» **What to work on**
Output the entries that follow, word for word.
── Given data
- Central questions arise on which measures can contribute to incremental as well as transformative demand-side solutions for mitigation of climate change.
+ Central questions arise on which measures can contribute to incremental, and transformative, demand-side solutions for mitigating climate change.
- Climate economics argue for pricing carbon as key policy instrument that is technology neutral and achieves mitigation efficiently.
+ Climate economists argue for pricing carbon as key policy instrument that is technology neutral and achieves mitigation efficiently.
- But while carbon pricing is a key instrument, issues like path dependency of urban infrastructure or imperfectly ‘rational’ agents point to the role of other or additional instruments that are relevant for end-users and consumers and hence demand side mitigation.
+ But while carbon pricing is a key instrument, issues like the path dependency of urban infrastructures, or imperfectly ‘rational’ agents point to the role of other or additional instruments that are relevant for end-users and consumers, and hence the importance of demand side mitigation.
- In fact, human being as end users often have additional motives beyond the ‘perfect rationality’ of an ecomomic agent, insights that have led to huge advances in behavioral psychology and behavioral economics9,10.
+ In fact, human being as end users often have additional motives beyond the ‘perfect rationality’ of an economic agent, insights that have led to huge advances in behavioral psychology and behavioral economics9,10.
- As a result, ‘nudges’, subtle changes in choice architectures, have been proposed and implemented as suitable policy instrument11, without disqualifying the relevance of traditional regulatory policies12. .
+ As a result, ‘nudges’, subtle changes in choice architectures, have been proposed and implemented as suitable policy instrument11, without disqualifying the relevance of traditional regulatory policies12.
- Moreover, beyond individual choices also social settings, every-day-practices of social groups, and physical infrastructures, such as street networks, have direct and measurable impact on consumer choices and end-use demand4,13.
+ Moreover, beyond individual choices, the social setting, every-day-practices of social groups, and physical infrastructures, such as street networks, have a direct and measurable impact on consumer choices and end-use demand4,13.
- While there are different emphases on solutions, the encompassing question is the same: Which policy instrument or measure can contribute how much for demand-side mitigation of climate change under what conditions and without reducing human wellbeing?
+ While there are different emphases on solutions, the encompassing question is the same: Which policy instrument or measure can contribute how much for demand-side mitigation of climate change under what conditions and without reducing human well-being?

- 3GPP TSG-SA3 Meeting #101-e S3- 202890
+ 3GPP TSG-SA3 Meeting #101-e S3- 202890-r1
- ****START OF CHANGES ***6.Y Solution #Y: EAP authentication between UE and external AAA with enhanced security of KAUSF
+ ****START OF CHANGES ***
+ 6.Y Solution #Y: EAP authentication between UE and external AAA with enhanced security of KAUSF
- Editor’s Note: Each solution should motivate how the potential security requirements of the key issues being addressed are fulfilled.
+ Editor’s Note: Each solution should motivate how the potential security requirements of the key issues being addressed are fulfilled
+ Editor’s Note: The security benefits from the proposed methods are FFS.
────
» **Answer box**
- Central questions arise on which measures can contribute to incremental as well as transformative demand-side solutions for mitigation of climate change.
+ Central questions arise on which measures can contribute to incremental, and transformative, demand-side solutions for mitigating climate change.
- Climate economics argue for pricing carbon as key policy instrument that is technology neutral and achieves mitigation efficiently.
+ Climate economists argue for pricing carbon as key policy instrument that is technology neutral and achieves mitigation efficiently.
- But while carbon pricing is a key instrument, issues like path dependency of urban infrastructure or imperfectly ‘rational’ agents point to the role of other or additional instruments that are relevant for end-users and consumers and hence demand side mitigation.
+ But while carbon pricing is a key instrument, issues like the path dependency of urban infrastructures, or imperfectly ‘rational’ agents point to the role of other or additional instruments that are relevant for end-users and consumers, and hence the importance of demand side mitigation.
- In fact, human being as end users often have additional motives beyond the ‘perfect rationality’ of an ecomomic agent, insights that have led to huge advances in behavioral psychology and behavioral economics9,10.
+ In fact, human being as end users often have additional motives beyond the ‘perfect rationality’ of an economic agent, insights that have led to huge advances in behavioral psychology and behavioral economics9,10.
- As a result, ‘nudges’, subtle changes in choice architectures, have been proposed and implemented as suitable policy instrument11, without disqualifying the relevance of traditional regulatory policies12. .
+ As a result, ‘nudges’, subtle changes in choice architectures, have been proposed and implemented as suitable policy instrument11, without disqualifying the relevance of traditional regulatory policies12.
- Moreover, beyond individual choices also social settings, every-day-practices of social groups, and physical infrastructures, such as street networks, have direct and measurable impact on consumer choices and end-use demand4,13.
+ Moreover, beyond individual choices, the social setting, every-day-practices of social groups, and physical infrastructures, such as street networks, have a direct and measurable impact on consumer choices and end-use demand4,13.
- While there are different emphases on solutions, the encompassing question is the same: Which policy instrument or measure can contribute how much for demand-side mitigation of climate change under what conditions and without reducing human wellbeing?
+ While there are different emphases on solutions, the encompassing question is the same: Which policy instrument or measure can contribute how much for demand-side mitigation of climate change under what conditions and without reducing human well-being?

- 3GPP TSG-SA3 Meeting #101-e S3- 202890
+ 3GPP TSG-SA3 Meeting #101-e S3- 202890-r1
- ****START OF CHANGES ***6.Y Solution #Y: EAP authentication between UE and external AAA with enhanced security of KAUSF
+ ****START OF CHANGES ***
+ 6.Y Solution #Y: EAP authentication between UE and external AAA with enhanced security of KAUSF
- Editor’s Note: Each solution should motivate how the potential security requirements of the key issues being addressed are fulfilled.
+ Editor’s Note: Each solution should motivate how the potential security requirements of the key issues being addressed are fulfilled
+ Editor’s Note: The security benefits from the proposed methods are FFS.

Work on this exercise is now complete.